The following are the most common heart problems that can affect your breathing:

  1. Pulmonary Atresia

Pulmonary atresia is a congenital disability of the heart. There’s an absence of the pulmonary valve that controls blood flow from the heart to the lungs. There’s difficulty in blood to travel to the lungs and pick up oxygen for the body.

Babies have rapid or slow breathing, leading to cyanosis or the bluish-purple color of the skin due to lack of oxygen.

  1. Coronary Artery Disease

Coronary artery disease (CAD) happens when the blood vessels supplying your heart with oxygen, blood, and nutrients are damaged. It’s an umbrella term for the following:

  • Myocardial Infarction

This is also called a heart attack. When a blood clot or plaques block the heart’s blood flow, an area of the heart dies due to disrupted blood flow and decreased oxygen.

  • Acute Coronary Syndrome

This refers to the conditions where the heart muscle’s blood supply is suddenly blocked. This will lead to an insufficient supply of oxygenated blood to the body parts.

  • Atheroma

This occurs when fat, cholesterol, calcium, connective tissues, and inflammatory cells adhere to the arteries. It’ll compromise blood flow in the heart and body even if it’s only a partial blockage.

Patients experience shortness of breath (SOB), palpitations, and chest pain.

  1. Pulmonary Stenosis

Pulmonary stenosis occurs when the valve between the right ventricle and pulmonary artery is damaged. Pulmonary valve will become stiffened, narrowed valve opening, and reduced blood flow. There’s SOB, chest pain, tightness, and palpitation.

  1. Left Congestive Heart Failure (CHF)

Left CHF occurs when there’s an impaired gas exchange or pulmonary edema. This condition leads to decreased cardiac output or pulmonary congestion.

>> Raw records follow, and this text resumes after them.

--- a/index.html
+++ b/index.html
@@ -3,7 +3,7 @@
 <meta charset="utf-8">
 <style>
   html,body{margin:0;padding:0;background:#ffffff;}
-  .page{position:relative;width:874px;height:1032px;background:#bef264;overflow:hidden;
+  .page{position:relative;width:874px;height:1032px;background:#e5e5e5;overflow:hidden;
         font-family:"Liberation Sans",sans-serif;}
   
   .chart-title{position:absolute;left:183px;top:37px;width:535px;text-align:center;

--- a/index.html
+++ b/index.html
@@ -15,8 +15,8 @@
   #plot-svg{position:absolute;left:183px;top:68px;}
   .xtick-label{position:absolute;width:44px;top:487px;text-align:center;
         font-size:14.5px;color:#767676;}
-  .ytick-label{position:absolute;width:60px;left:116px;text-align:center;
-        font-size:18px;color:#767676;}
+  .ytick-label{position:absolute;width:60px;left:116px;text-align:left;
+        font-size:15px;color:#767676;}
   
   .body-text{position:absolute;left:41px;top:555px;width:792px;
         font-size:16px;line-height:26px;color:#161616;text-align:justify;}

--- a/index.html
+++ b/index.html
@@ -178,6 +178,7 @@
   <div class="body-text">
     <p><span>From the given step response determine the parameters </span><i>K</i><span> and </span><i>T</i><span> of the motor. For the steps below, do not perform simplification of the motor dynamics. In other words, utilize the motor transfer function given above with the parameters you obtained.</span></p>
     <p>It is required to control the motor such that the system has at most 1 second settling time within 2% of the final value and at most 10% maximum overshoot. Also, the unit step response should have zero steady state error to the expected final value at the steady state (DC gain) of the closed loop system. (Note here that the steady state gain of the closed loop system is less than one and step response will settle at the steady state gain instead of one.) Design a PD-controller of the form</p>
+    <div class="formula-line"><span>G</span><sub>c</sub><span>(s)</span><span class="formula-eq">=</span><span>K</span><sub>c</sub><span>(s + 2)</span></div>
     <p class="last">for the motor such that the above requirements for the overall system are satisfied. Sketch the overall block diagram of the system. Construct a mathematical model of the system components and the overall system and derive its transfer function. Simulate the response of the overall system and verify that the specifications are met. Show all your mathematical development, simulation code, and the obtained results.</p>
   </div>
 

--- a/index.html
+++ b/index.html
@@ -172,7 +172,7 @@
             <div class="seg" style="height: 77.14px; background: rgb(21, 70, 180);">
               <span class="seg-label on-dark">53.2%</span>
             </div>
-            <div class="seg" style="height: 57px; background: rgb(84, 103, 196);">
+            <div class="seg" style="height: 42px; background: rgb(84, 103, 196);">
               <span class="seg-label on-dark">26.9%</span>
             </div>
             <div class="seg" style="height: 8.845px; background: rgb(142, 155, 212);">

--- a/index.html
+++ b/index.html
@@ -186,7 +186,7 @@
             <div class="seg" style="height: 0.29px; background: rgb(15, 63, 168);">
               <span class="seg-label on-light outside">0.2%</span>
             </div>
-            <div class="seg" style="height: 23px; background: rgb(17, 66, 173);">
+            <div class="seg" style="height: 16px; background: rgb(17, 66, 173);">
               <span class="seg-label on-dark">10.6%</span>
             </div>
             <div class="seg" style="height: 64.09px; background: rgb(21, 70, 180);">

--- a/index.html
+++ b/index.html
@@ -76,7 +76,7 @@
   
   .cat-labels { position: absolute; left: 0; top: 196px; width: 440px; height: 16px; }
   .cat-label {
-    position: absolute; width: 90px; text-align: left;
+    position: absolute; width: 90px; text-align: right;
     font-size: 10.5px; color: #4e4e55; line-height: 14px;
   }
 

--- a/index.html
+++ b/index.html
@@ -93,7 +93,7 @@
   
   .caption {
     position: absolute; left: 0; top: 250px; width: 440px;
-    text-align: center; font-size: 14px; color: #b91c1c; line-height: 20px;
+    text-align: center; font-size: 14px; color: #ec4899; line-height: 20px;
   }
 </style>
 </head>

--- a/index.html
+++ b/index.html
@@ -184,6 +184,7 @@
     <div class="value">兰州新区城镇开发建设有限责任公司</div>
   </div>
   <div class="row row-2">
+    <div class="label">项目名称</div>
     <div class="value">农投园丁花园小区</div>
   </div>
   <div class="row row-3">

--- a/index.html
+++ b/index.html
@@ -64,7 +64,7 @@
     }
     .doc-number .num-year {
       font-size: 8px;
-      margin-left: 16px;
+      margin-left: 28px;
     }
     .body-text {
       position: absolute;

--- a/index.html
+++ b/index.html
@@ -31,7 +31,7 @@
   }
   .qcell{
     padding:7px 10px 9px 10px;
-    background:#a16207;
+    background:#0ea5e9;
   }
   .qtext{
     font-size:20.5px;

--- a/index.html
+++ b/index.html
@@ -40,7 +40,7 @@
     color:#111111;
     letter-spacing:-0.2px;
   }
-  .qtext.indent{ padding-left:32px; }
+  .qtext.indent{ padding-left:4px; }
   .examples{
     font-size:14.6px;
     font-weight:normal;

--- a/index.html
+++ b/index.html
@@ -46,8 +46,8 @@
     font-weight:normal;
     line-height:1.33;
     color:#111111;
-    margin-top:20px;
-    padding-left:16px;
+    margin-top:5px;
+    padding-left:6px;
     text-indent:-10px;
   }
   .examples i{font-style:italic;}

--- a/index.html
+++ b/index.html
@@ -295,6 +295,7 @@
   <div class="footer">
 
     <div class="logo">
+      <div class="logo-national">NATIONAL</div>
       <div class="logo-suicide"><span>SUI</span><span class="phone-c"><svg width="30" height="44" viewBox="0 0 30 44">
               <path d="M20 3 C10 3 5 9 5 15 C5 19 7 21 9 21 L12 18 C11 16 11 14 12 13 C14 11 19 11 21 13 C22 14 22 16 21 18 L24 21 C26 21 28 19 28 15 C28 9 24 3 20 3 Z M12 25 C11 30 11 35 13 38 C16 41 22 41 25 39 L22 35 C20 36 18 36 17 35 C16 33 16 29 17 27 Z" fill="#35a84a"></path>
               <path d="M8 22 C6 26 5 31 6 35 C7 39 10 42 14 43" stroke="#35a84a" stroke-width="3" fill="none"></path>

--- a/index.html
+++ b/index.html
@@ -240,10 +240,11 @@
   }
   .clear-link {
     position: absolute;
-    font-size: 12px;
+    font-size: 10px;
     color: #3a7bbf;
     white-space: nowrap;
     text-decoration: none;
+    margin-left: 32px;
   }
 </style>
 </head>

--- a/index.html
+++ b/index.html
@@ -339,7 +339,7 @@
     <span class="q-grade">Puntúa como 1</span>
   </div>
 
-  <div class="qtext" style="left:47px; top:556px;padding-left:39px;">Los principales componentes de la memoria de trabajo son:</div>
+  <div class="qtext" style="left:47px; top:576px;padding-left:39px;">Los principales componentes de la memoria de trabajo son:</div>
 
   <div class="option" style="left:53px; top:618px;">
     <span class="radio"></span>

Here are the significant manifestations of left CHF that affects breathing:

  • Dyspnea

This is also known as an SOB due to vascular congestion, which reduces lung oxygenation.

  • Orthopnea

This is dyspnea in a lying position and is usually alleviated by head elevation. There’s pooling in the heart’s major blood vessel network, resulting in higher cardiac volume, increased left ventricular filling pressure, and pulmonary congestion.

  • Paroxysmal Nocturnal Dyspnea

This is the sudden waking up at night with severe SOB or cough. It’s due to lying flat at night, the medulla becoming less responsive at sleep, and decreasing adrenalin.

  • Pulmonary Edema

This is the fluid accumulation in the lungs, which leads to inefficient breathing.

  • Hacking Cough

This is a common symptom of left CHF. It produces frothy white, pink, or blood-tinge sputum.

  1. Rheumatic Heart Disease (RHD)

RHD is when one or more heart valves are damaged after healing from acute rheumatic fever (ARF). The heart becomes inflamed and remains stretched or scarred even when ARF resolves. There’s a blood backflow in the mitral, tricuspid, and pulmonary valves.

RHD results in inefficient blood flow in the heart and the body, thus compromising the blood O2 level. The symptoms are SOB, chest pain, and discomfort.

Risk Factors For Having Heart Problems

Here are some factors that could affect your heart’s condition:

  • Family history
  • Age
  • Sex
  • Sedentary lifestyle
  • Smoking
  • Imbalanced diet
  • Diabetes
  • Stress
  • Hypertension
  • Liver and kidney diseases
  • Maternal alcohol and nicotine abuse

Final Word

Heart problems have a domino effect: insufficient blood flow, a decrease in oxygen level saturation, receptors signal and alarm the medulla, and when the heart fails to respond, it leads to unproductive breathing.

Cardiac ailments are inevitable yet may be preventable. It can lead to life-threatening diseases when undiagnosed and undetected. It’s essential to distinguish heart problems and know basic life support to help save lives.